Thursday, Feb 21, 2019 —

                                                                            Gratitude

 I am spending a weekend in the country, at an adorable cottage on my daughter’s farm, near The Plains, VA. The weather has gone from a temperature of 67 degrees when I arrived on Friday, to a cold wet rain with the threat of snow or sleet on Sunday night.  It’s typical Virginia late winter/early spring weather. I don’t believe it will snow tonight. But still, the weather is a constant mystery. And I love it. The fact that it is so changeable is fun. I have plenty of warm clothes. And I am so grateful for everything. So grateful to have the chance to come here and decompress.

The fireplace in the cottage is made of stone, not firebrick, and it throws off a lot of heat. There is a joke around the farm, about how much wood I use. It is true that I am profligate with wood burning; I love the sight and sound of an open fire so much. I could stare at the fire for hours–It brings all sorts of imagination to the fore. Before I knew about meditation, I loved to look at the fire in a fireplace and let my mind rest. “Sometimes I sets and thinks, and sometimes, I just sets” is an old Virginia expression to which I relate. And a fire in the fireplace is one trigger for that same sort of non-thinking that meditation brings about. Restful in the extreme.

Everywhere I look, there is beauty, and peace. A huge pond ripples and glistens with reflected light from the sky– no sun today but a glistening, rippling expanse of water that seems to be trying to move outside its banks. Hundreds of daffodils are emerging, halfway up out of the ground. They must be confused by the different signals that Mother Nature is sending them.” Rise Up!” “No, never mind. Hang tight.” And though the leaves on the poor little struggling spring flowers have brown tips where frost has tainted them, the stems will soar, soon enough and blossoms open. Yellow blooms will extend soon down the driveway and we will know for sure that spring is here. We are on the way to the month of March now. More than halfway through February.

The gratitude I feel extends well past this farm. The entire countryside, unblemished by commercial space or even many houses, is open to all the wildlife that lives here. Deer herds are actually a problem. Bears are sighted regularly, and possums and raccoons and squirrels and rabbits and chipmunks abound. Birds are plentiful; even hawks and eagles soar in the sky above this county. Riders on horseback and runners on foot share these roads with bicyclers, who seem to come in droves. No wonder they are here. We have hundreds of miles of dirt roads. We also have wonderful two- lane, paved roads, which many people wish the bicyclers would stay off. I do worry about someone running them down, by accident.

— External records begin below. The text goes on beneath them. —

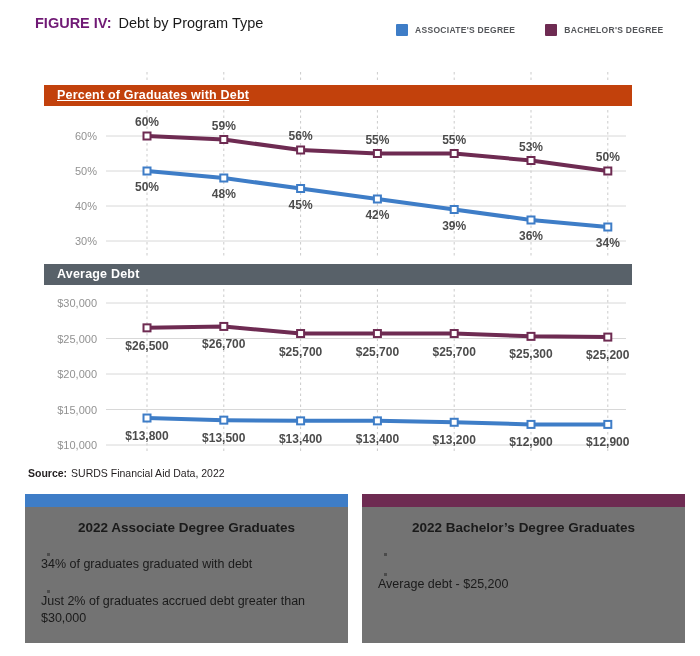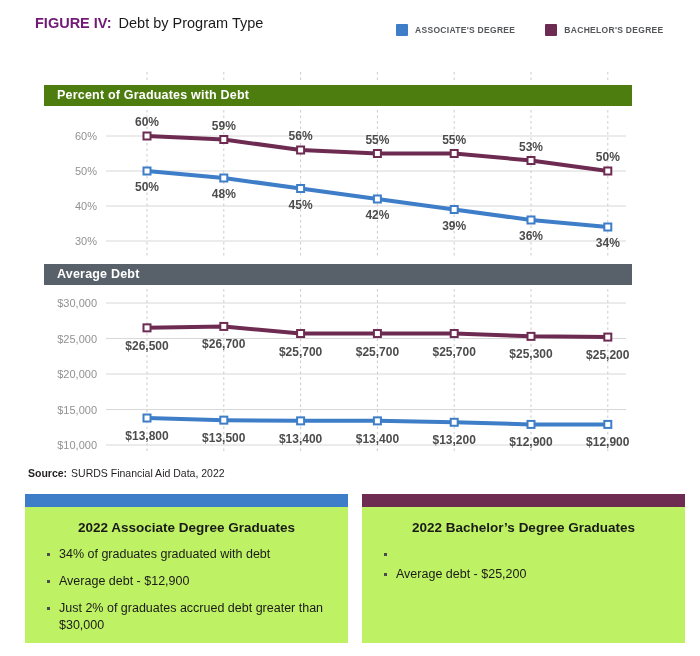--- a/index.html
+++ b/index.html
@@ -35,23 +35,23 @@
   
   .source-line{position:absolute;left:28px;top:467px;font-size:10.5px;color:#231f20;}
   .source-line .source-label{font-weight:bold;}
   .source-line .source-text{margin-left:4px;}
 
   
   .card{position:absolute;top:494px;width:323px;}
   #card-0{left:25px;}
   #card-1{left:362px;}
   .card-accent{height:13px;width:100%;}
-  .card-body{background:#bef264;height:136px;box-sizing:border-box;padding:13px 16px 14px 16px;}
+  .card-body{background:#737373;height:136px;box-sizing:border-box;padding:13px 16px 14px 16px;}
   .card-title{text-align:center;font-size:13.5px;font-weight:bold;color:#1a1a1a;margin-bottom:11px;}
-  .bullet-row{display:flex;margin-bottom:10px;}
+  .bullet-row{display:flex;margin-bottom:10px;flex-direction:column;}
   .bullet-marker{width:3px;height:3px;background:#4b4b4b;margin:7px 9px 0 6px;flex:none;}
   .bullet-text{font-size:12.5px;line-height:17px;color:#1a1a1a;max-width:265px;}
 </style>
 </head>
 <body>
 
 <div class="page">
 
   <div class="fig-title">
     <span class="fig-label" style="color: #701a75;">FIGURE IV:</span><span class="fig-text">Debt by Program Type</span>
@@ -72,21 +72,21 @@
   <svg id="tick-strip" width="700" height="14">
       <line x1="147" y1="2" x2="147" y2="12" stroke="#cbcbcb" stroke-width="1" stroke-dasharray="2.5,3"></line>
       <line x1="223.8" y1="2" x2="223.8" y2="12" stroke="#cbcbcb" stroke-width="1" stroke-dasharray="2.5,3"></line>
       <line x1="300.6" y1="2" x2="300.6" y2="12" stroke="#cbcbcb" stroke-width="1" stroke-dasharray="2.5,3"></line>
       <line x1="377.4" y1="2" x2="377.4" y2="12" stroke="#cbcbcb" stroke-width="1" stroke-dasharray="2.5,3"></line>
       <line x1="454.2" y1="2" x2="454.2" y2="12" stroke="#cbcbcb" stroke-width="1" stroke-dasharray="2.5,3"></line>
       <line x1="531" y1="2" x2="531" y2="12" stroke="#cbcbcb" stroke-width="1" stroke-dasharray="2.5,3"></line>
       <line x1="607.8" y1="2" x2="607.8" y2="12" stroke="#cbcbcb" stroke-width="1" stroke-dasharray="2.5,3"></line>
     </svg>
 
-  <div class="chart-header" id="chart-header-0" style="background: #4d7c0f;">Percent of Graduates with Debt</div>
+  <div class="chart-header" id="chart-header-0" style="background: #c2410c; text-decoration: underline;">Percent of Graduates with Debt</div>
   <svg id="chart-svg-0" width="700" height="156">
       <g>
         <line x1="106" y1="30" x2="626" y2="30" stroke="#d8d8d8" stroke-width="1"></line>
         <text x="97" y="34" text-anchor="end" fill="#929292" font-size="11" font-family="Liberation Sans, sans-serif">60%</text>
         <line x1="106" y1="65" x2="626" y2="65" stroke="#d8d8d8" stroke-width="1"></line>
         <text x="97" y="69" text-anchor="end" fill="#929292" font-size="11" font-family="Liberation Sans, sans-serif">50%</text>
         <line x1="106" y1="100" x2="626" y2="100" stroke="#d8d8d8" stroke-width="1"></line>
         <text x="97" y="104" text-anchor="end" fill="#929292" font-size="11" font-family="Liberation Sans, sans-serif">40%</text>
         <line x1="106" y1="135" x2="626" y2="135" stroke="#d8d8d8" stroke-width="1"></line>
         <text x="97" y="139" text-anchor="end" fill="#929292" font-size="11" font-family="Liberation Sans, sans-serif">30%</text>
@@ -211,24 +211,20 @@
     <div class="card-accent" style="background: rgb(62, 125, 199);"></div>
     <div class="card-body">
       <div class="card-title">2022 Associate Degree Graduates</div>
       <div class="bullets">
           <div class="bullet-row">
             <span class="bullet-marker"></span>
             <span class="bullet-text">34% of graduates graduated with debt</span>
           </div>
           <div class="bullet-row">
             <span class="bullet-marker"></span>
-            <span class="bullet-text">Average debt - $12,900</span>
-          </div>
-          <div class="bullet-row">
-            <span class="bullet-marker"></span>
             <span class="bullet-text">Just 2% of graduates accrued debt greater than $30,000</span>
           </div>
         </div>
     </div>
   </div>
 
   <div class="card" id="card-1">
     <div class="card-accent" style="background: rgb(110, 43, 82);"></div>
     <div class="card-body">
       <div class="card-title">2022 Bachelor’s Degree Graduates</div>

When I wake up here in the cottage, my heart is full the moment I realize I am in my own bed, my old bed from my own, former house.  Here in the cottage, of course, it is different from city living. Sometimes the heat is off, or it is intensely windy. At times like that I am grateful for the curtains surrounding my bed, and I draw them the moment I get in. It makes a little house for me to stay, snug and warm, and cuddling my dog, Magnus, for added warmth.

Most of the time, I now live in Washington, D.C. with my 101 year old mother. I sleep in my old room, in my childhood house.  There is already a bed in that room, SO, there was no point in bringing my bed to Washington. Besides, my bed is a four-poster, with high posts. We did measure to see if it would fit in my bedroom at Mother’s, but it would not because the eaves in that bedroom come down too close and too low. So. I sleep in the bed that was there, missing my own bed in the cottage, with its pretty hangings which I can draw if it gets too cold. At Mother’s, the central heat is very effective. There is no need for bed-hangings.

My sensitivity to gratitude has been heightened by meditation. I believe that meditation has altered something in me, and I am forever changed. When such intense gratitude engulfs me, I wallow in it. Being grateful for the gratitude may sound silly. But that is how I feel. And I believe it is contagious. Be careful. You might catch it from reading this.

If I let myself, I will never be able to stop thinking of things for which to be grateful. For the peace that engulfs me, and all the things around me. The sheets on the bed, the feather pillows upon which I rest my head and the duvet that keeps me cosy. My warm dog, who sleeps beside me every night. My fireplace and tiny kitchen, indoor plumbing and central heat and air conditioning.

Best of all for daily comfort is Magnus. What a marvelous thing it is to have a loving dog. I appreciate him for the companionship he gives. We all need something to love and if you do not have a partner, it is important to find something else upon whom to bestow your affection. Dogs are super easy to love, and they love us unconditionally. Never underestimate the power of love, even the love between a dog and its owner. That feeling of love actually sends positive physiological signals to our bodies and our souls. Thank goodness for pets, all varieties.  I am grateful.